# WHAT THE TASK REQUIRES
What you return should match every record exactly, with the images removed.
THE DATA START
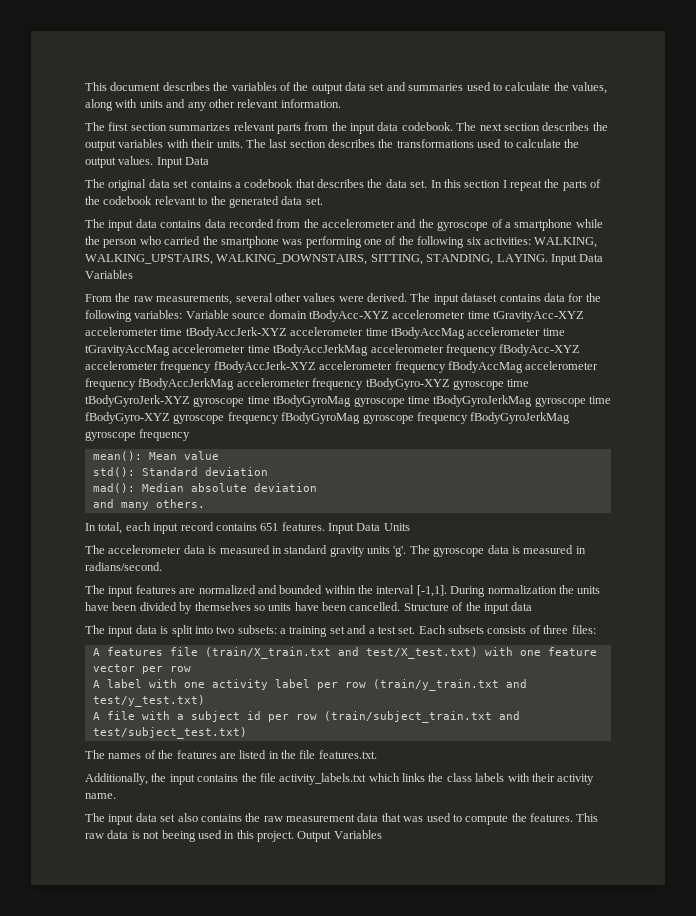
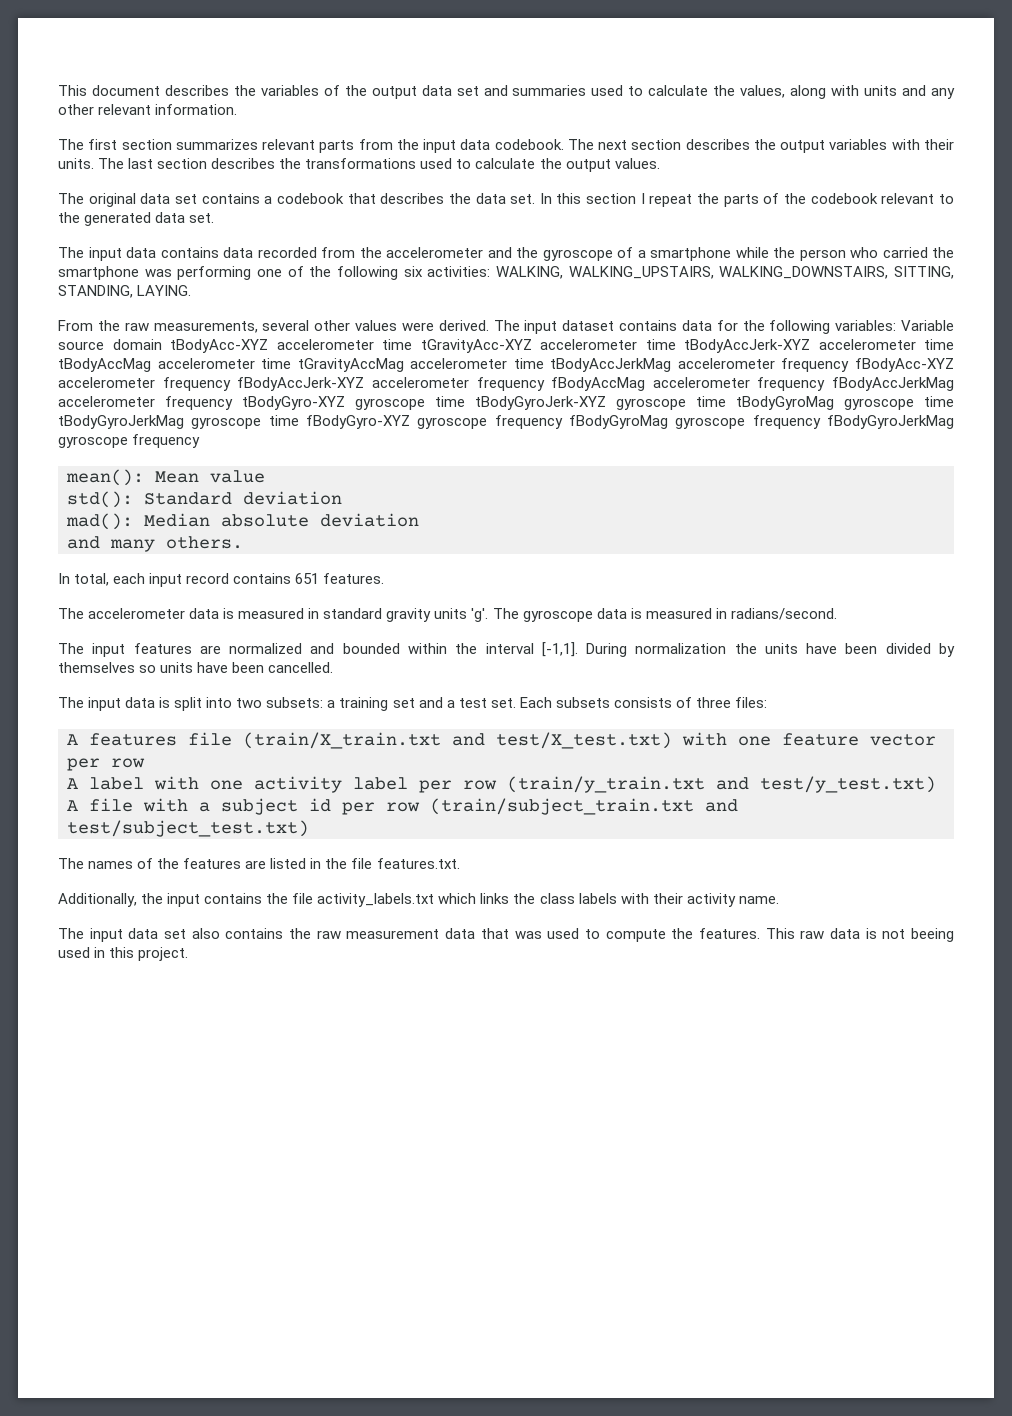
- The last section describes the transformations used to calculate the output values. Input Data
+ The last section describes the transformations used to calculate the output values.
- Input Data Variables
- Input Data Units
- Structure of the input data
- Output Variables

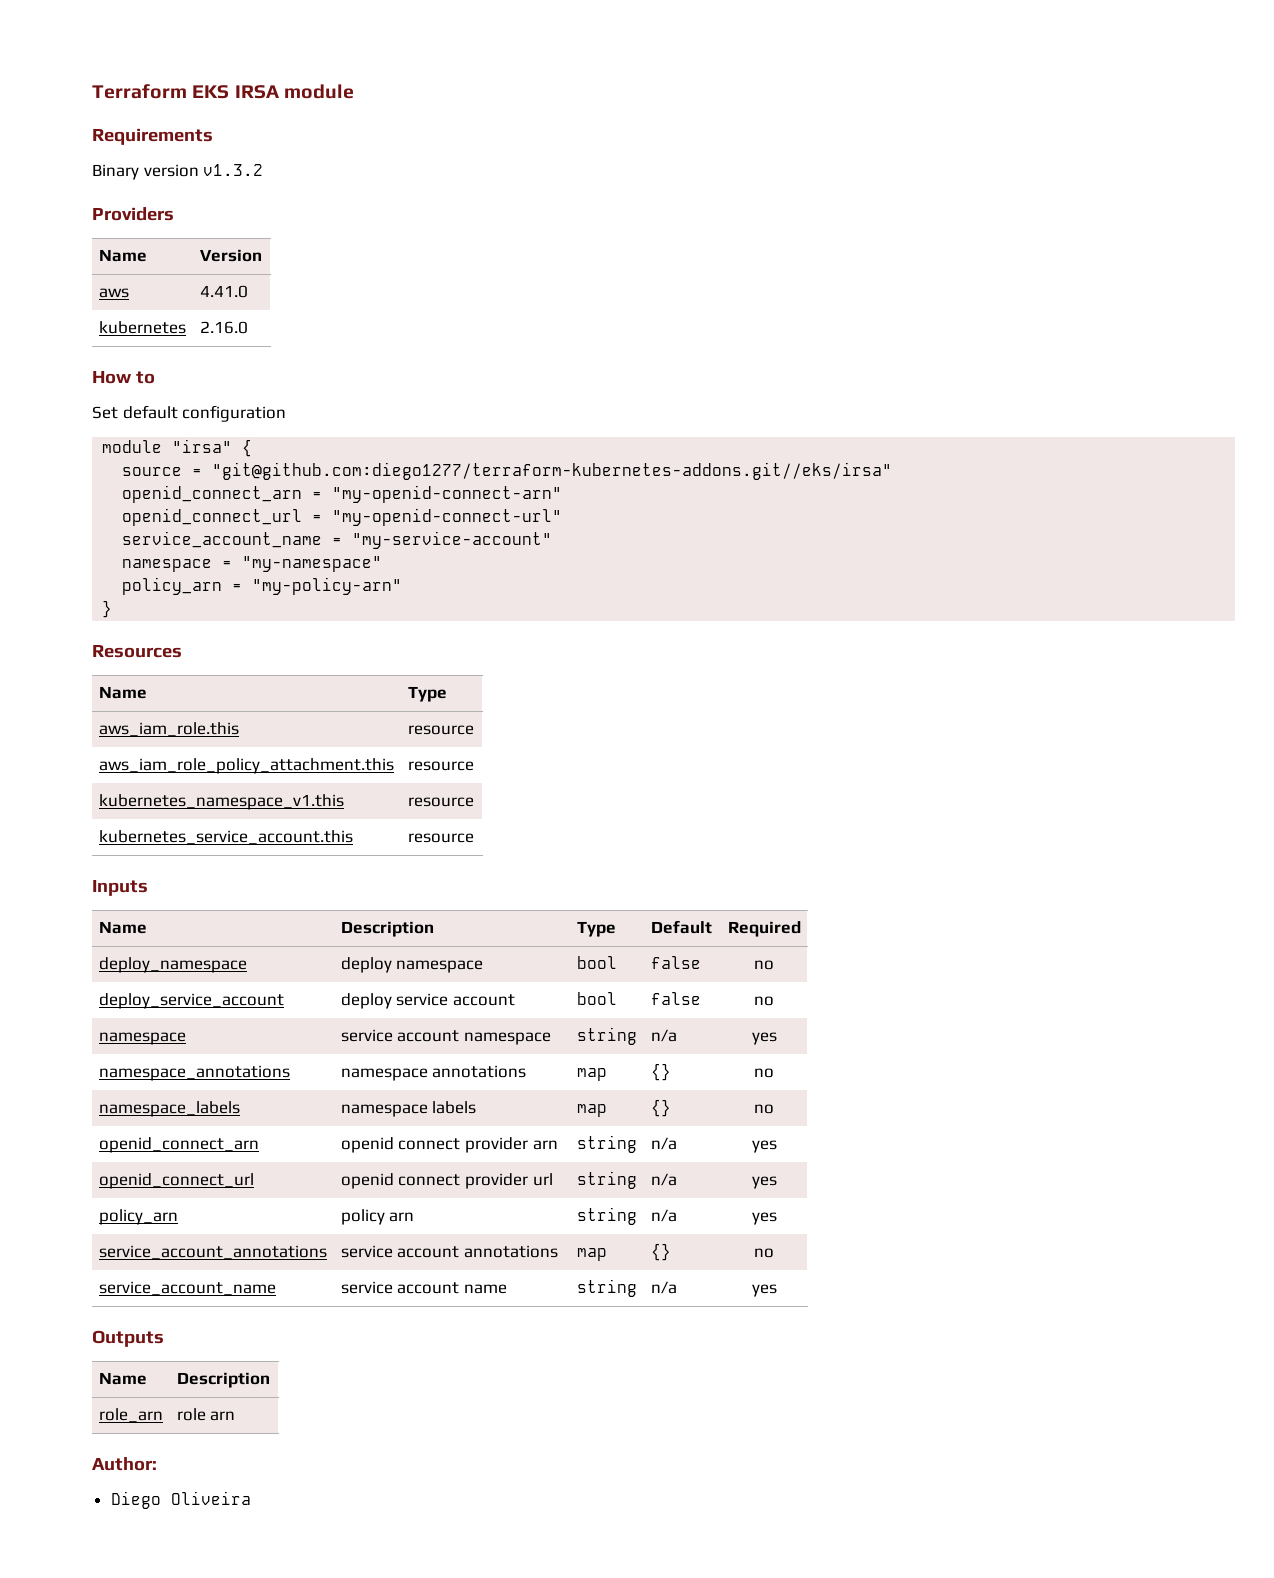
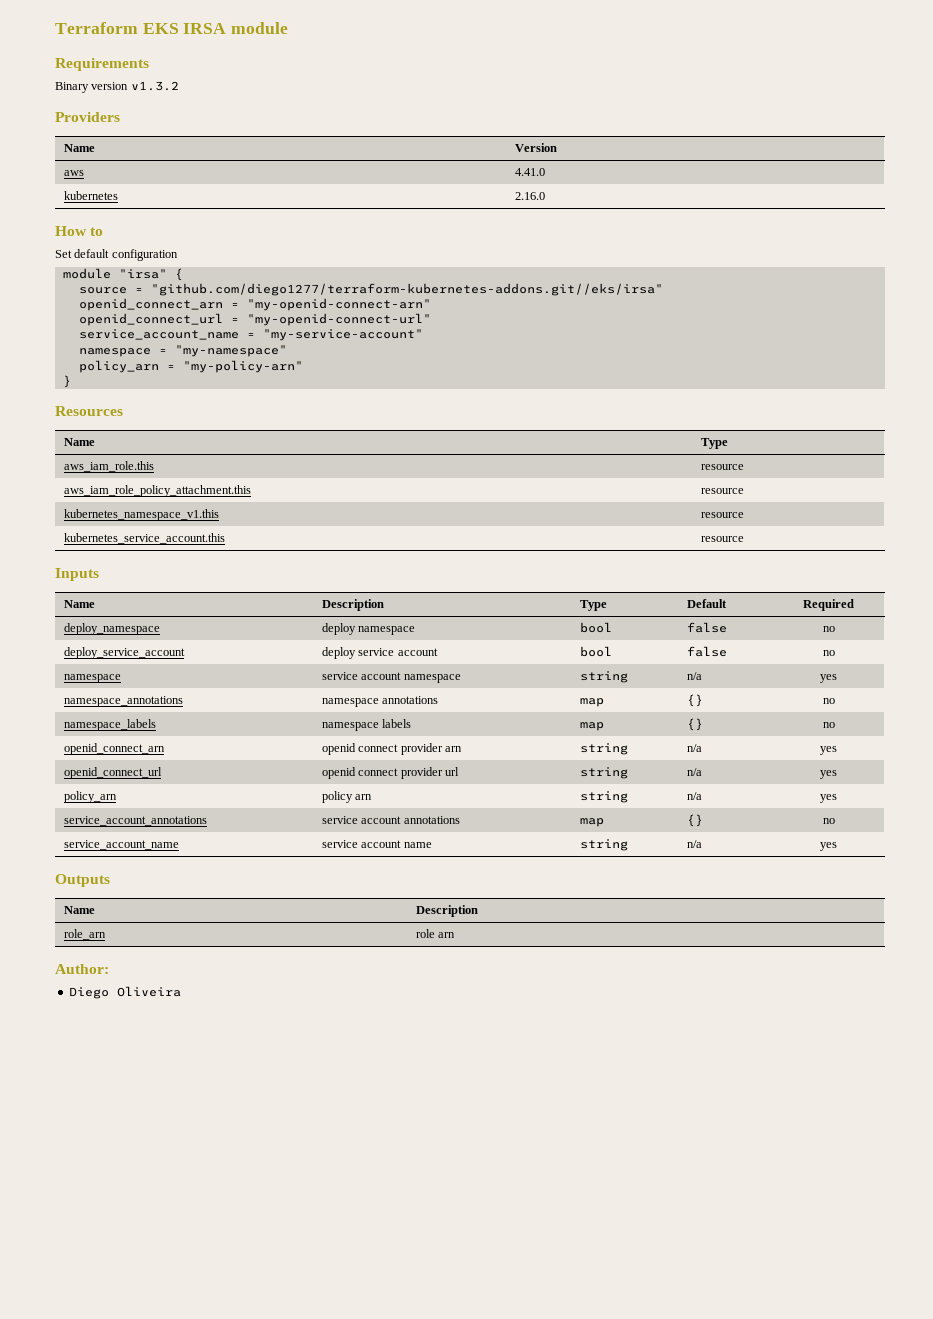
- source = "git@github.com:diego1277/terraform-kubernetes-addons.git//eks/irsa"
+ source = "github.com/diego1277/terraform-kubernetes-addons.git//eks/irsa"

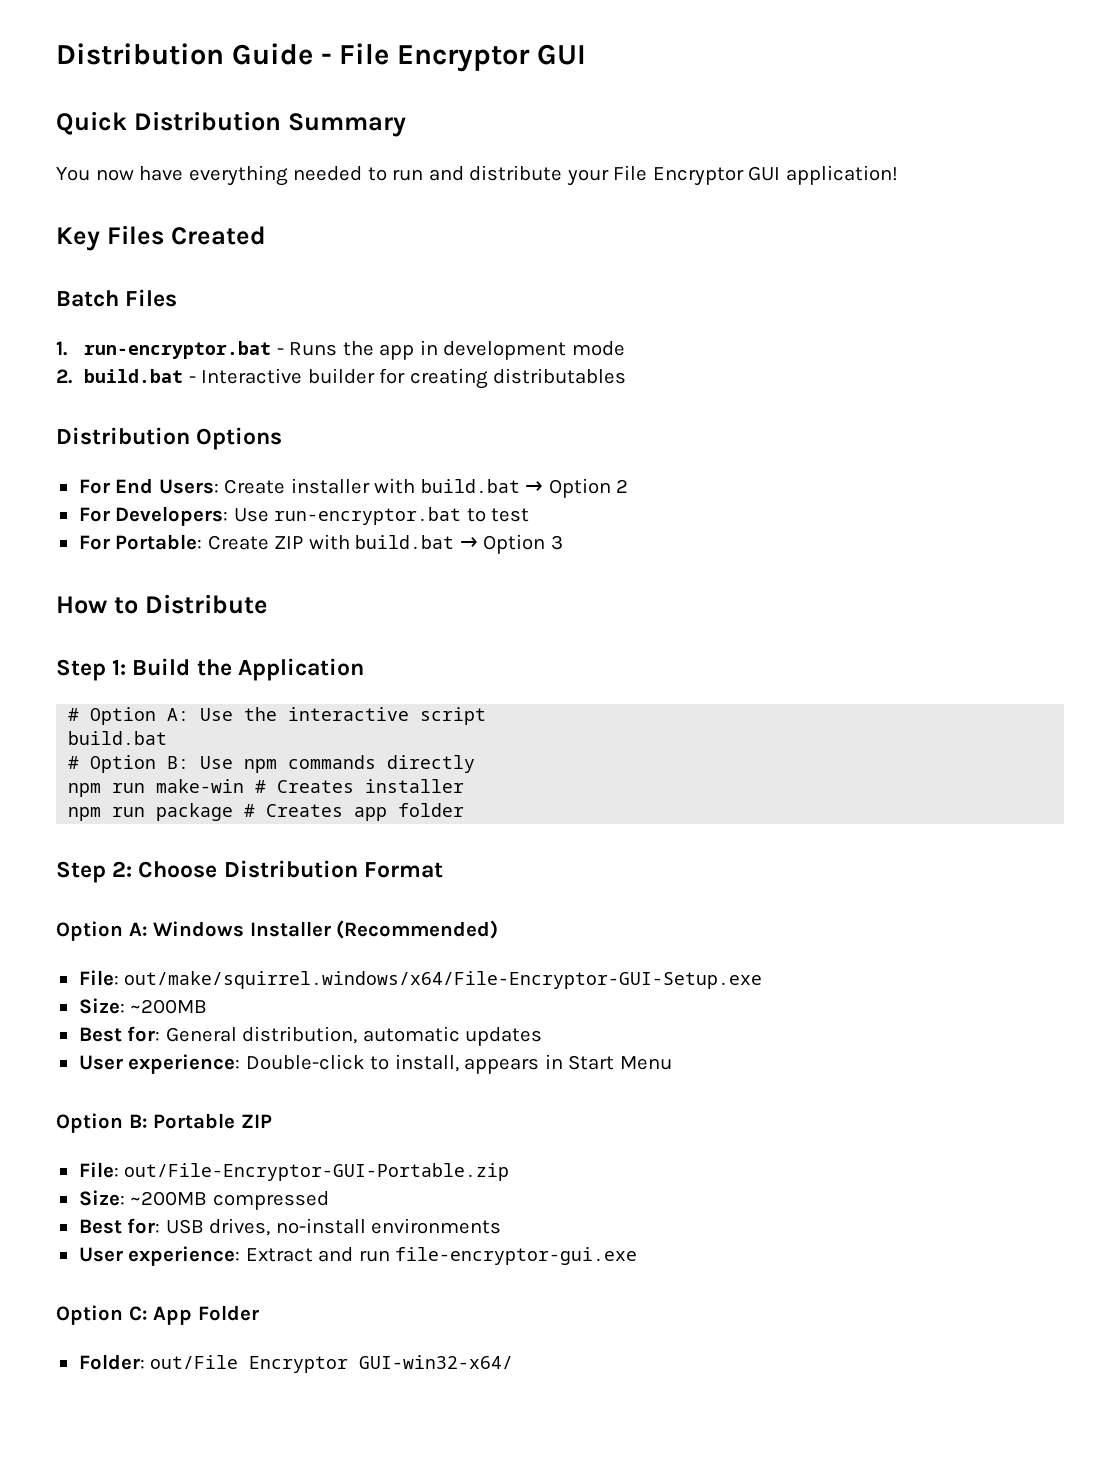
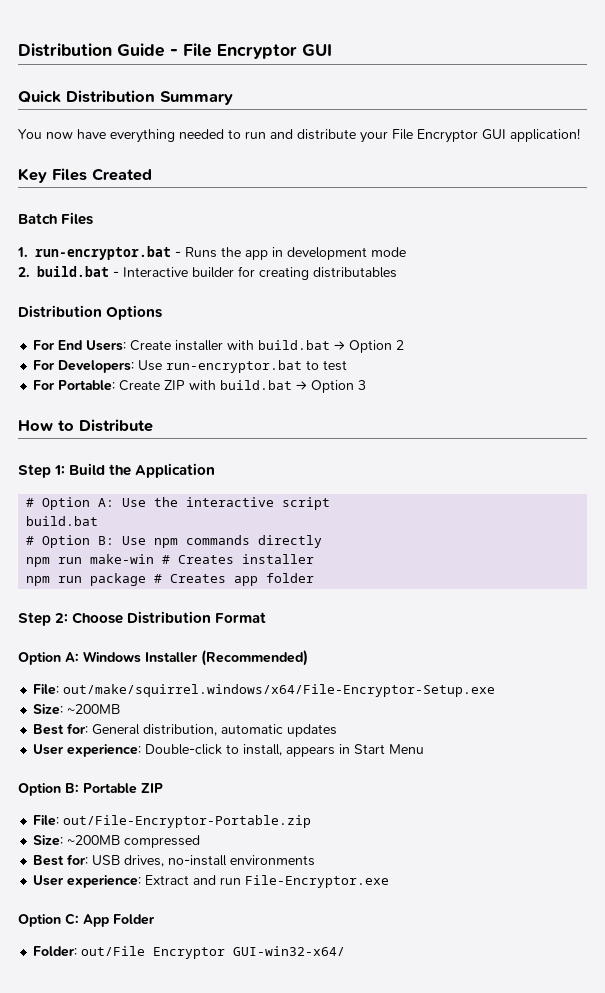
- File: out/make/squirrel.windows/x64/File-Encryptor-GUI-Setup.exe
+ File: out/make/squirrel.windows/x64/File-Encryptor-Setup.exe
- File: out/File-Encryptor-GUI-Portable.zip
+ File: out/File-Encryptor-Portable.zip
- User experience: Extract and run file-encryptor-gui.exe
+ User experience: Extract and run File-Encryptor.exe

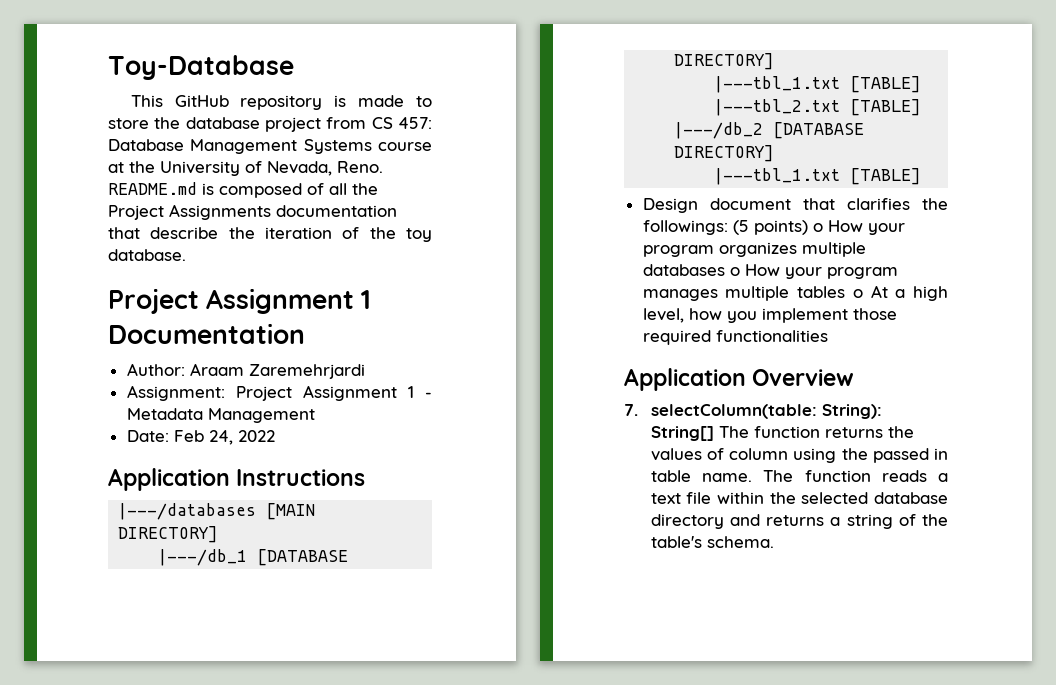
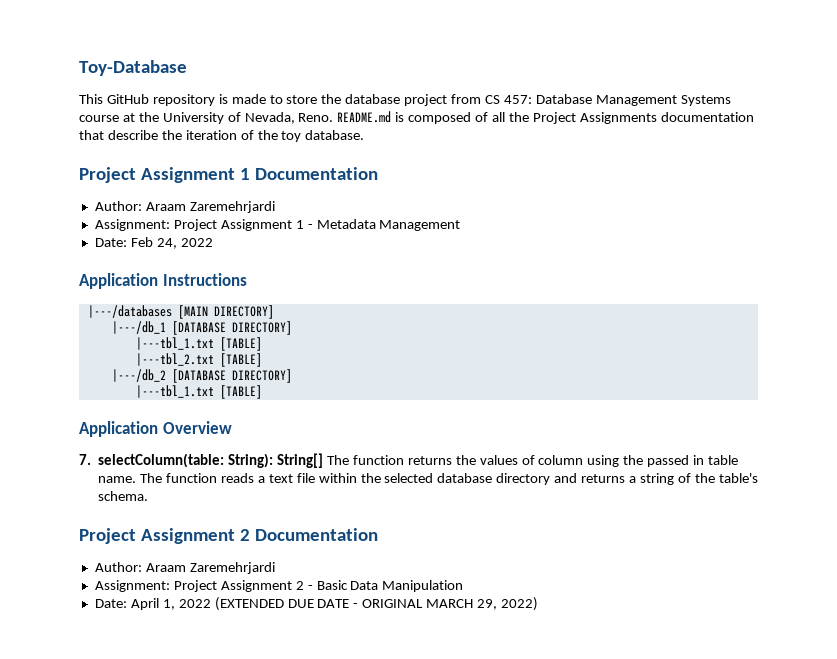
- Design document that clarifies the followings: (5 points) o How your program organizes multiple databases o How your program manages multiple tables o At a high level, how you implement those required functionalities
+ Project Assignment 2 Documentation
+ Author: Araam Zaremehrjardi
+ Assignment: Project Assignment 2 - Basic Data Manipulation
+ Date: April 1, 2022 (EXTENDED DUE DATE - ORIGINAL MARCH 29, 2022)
THE DATA END
# SOLUTION
- The last section describes the transformations used to calculate the output values. Input Data
+ The last section describes the transformations used to calculate the output values.
- Input Data Variables
- Input Data Units
- Structure of the input data
- Output Variables

- source = "git@github.com:diego1277/terraform-kubernetes-addons.git//eks/irsa"
+ source = "github.com/diego1277/terraform-kubernetes-addons.git//eks/irsa"

- File: out/make/squirrel.windows/x64/File-Encryptor-GUI-Setup.exe
+ File: out/make/squirrel.windows/x64/File-Encryptor-Setup.exe
- File: out/File-Encryptor-GUI-Portable.zip
+ File: out/File-Encryptor-Portable.zip
- User experience: Extract and run file-encryptor-gui.exe
+ User experience: Extract and run File-Encryptor.exe

- Design document that clarifies the followings: (5 points) o How your program organizes multiple databases o How your program manages multiple tables o At a high level, how you implement those required functionalities
+ Project Assignment 2 Documentation
+ Author: Araam Zaremehrjardi
+ Assignment: Project Assignment 2 - Basic Data Manipulation
+ Date: April 1, 2022 (EXTENDED DUE DATE - ORIGINAL MARCH 29, 2022)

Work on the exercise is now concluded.